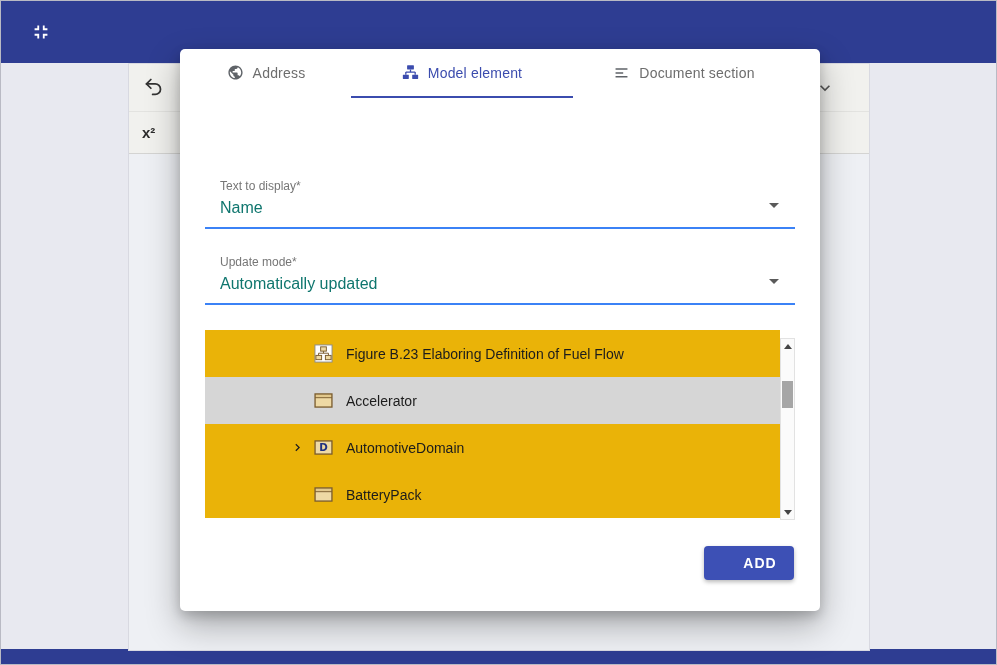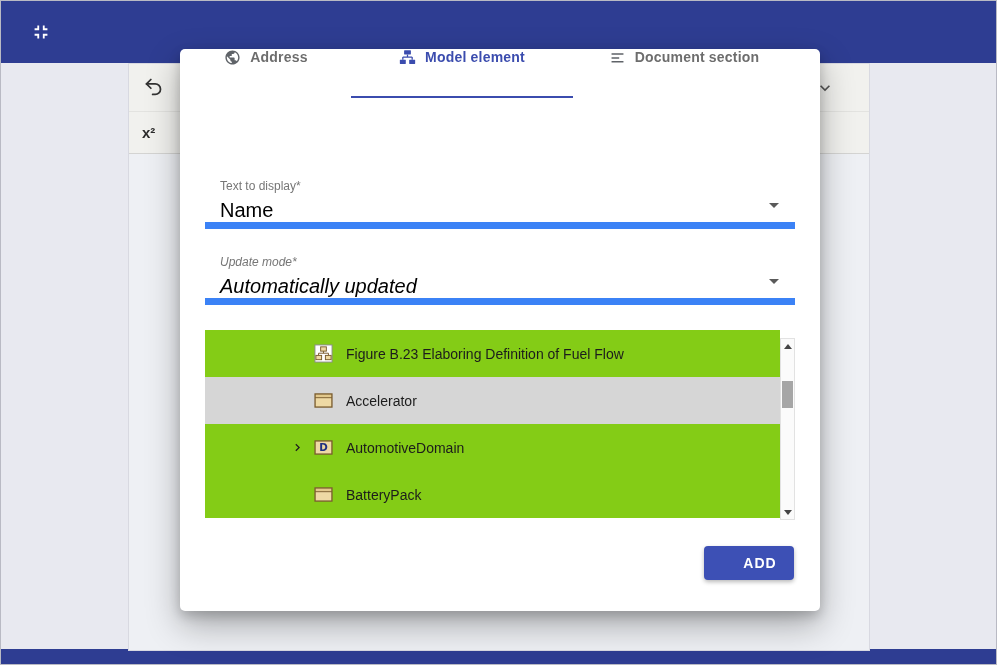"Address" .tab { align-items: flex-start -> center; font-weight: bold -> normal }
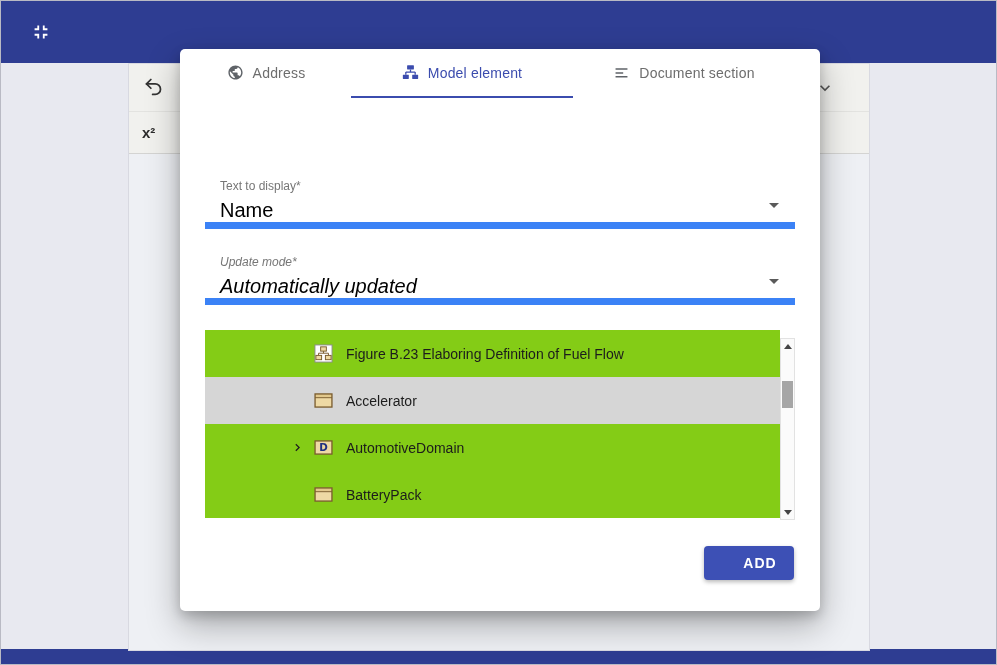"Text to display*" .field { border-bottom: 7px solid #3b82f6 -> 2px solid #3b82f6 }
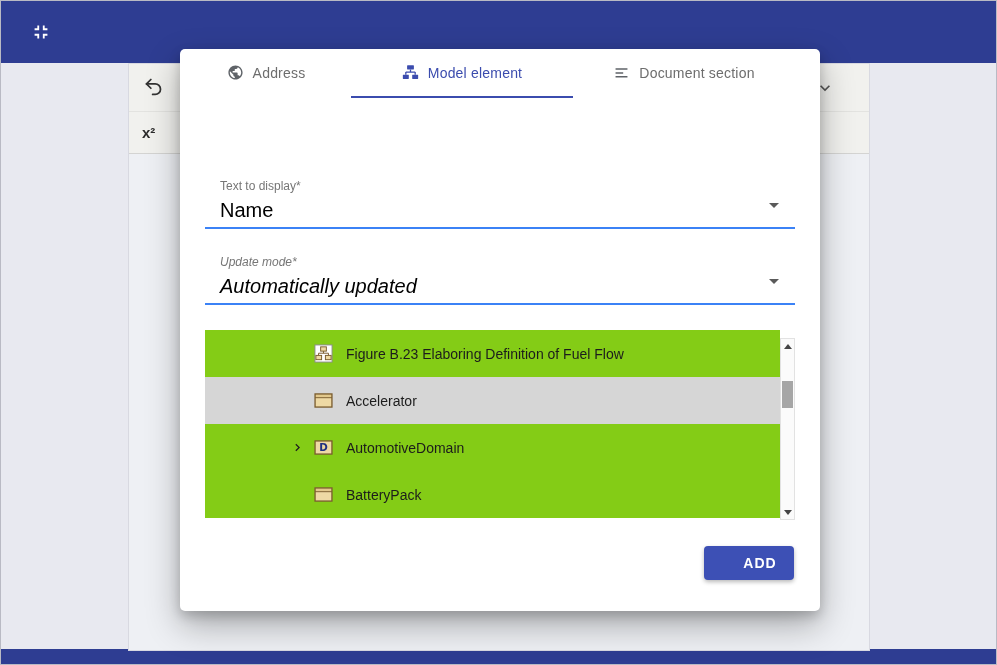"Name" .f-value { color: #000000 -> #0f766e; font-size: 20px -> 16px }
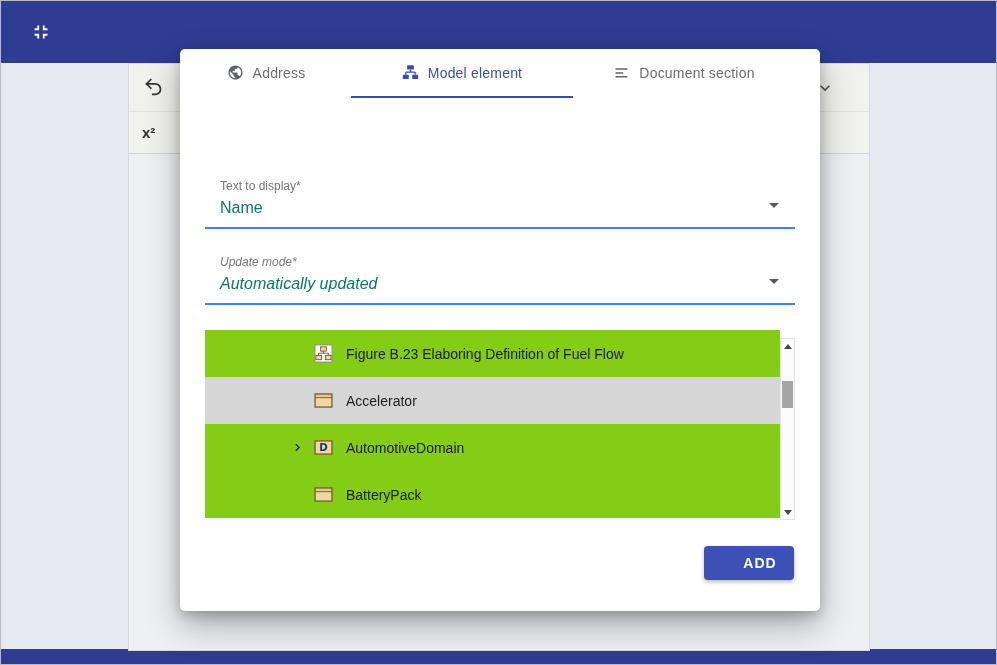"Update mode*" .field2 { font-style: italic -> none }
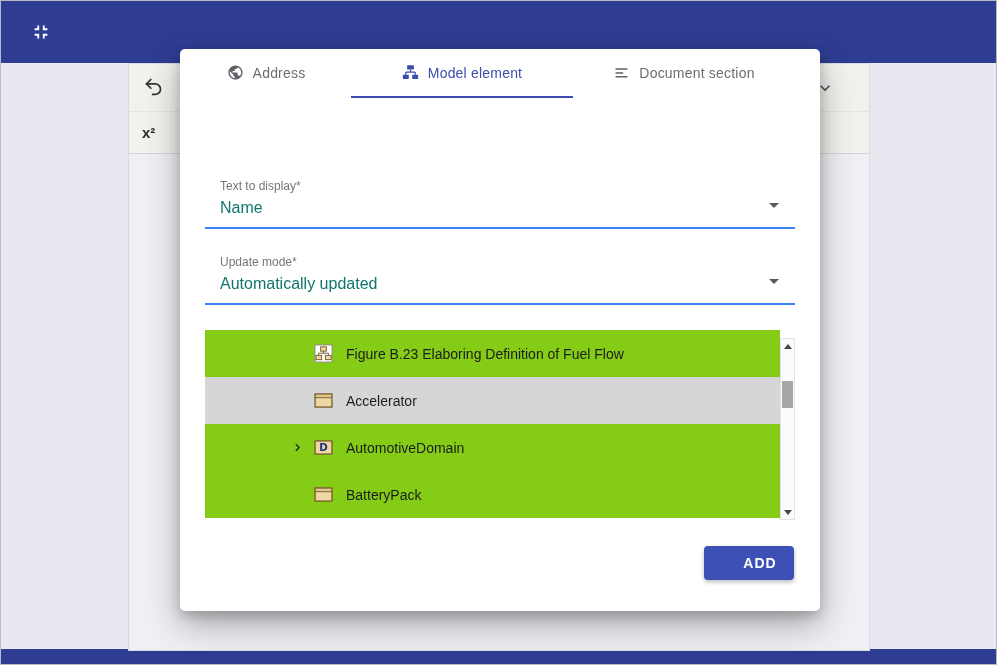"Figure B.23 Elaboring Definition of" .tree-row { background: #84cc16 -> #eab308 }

——

EXERCISE OBJECTIVE: Without including any pictures, output each entry above exactly as it appears.

WRITTEN SOLUTION:
"Address" .tab { align-items: flex-start -> center; font-weight: bold -> normal }
"Text to display*" .field { border-bottom: 7px solid #3b82f6 -> 2px solid #3b82f6 }
"Name" .f-value { color: #000000 -> #0f766e; font-size: 20px -> 16px }
"Update mode*" .field2 { font-style: italic -> none }
"Figure B.23 Elaboring Definition of" .tree-row { background: #84cc16 -> #eab308 }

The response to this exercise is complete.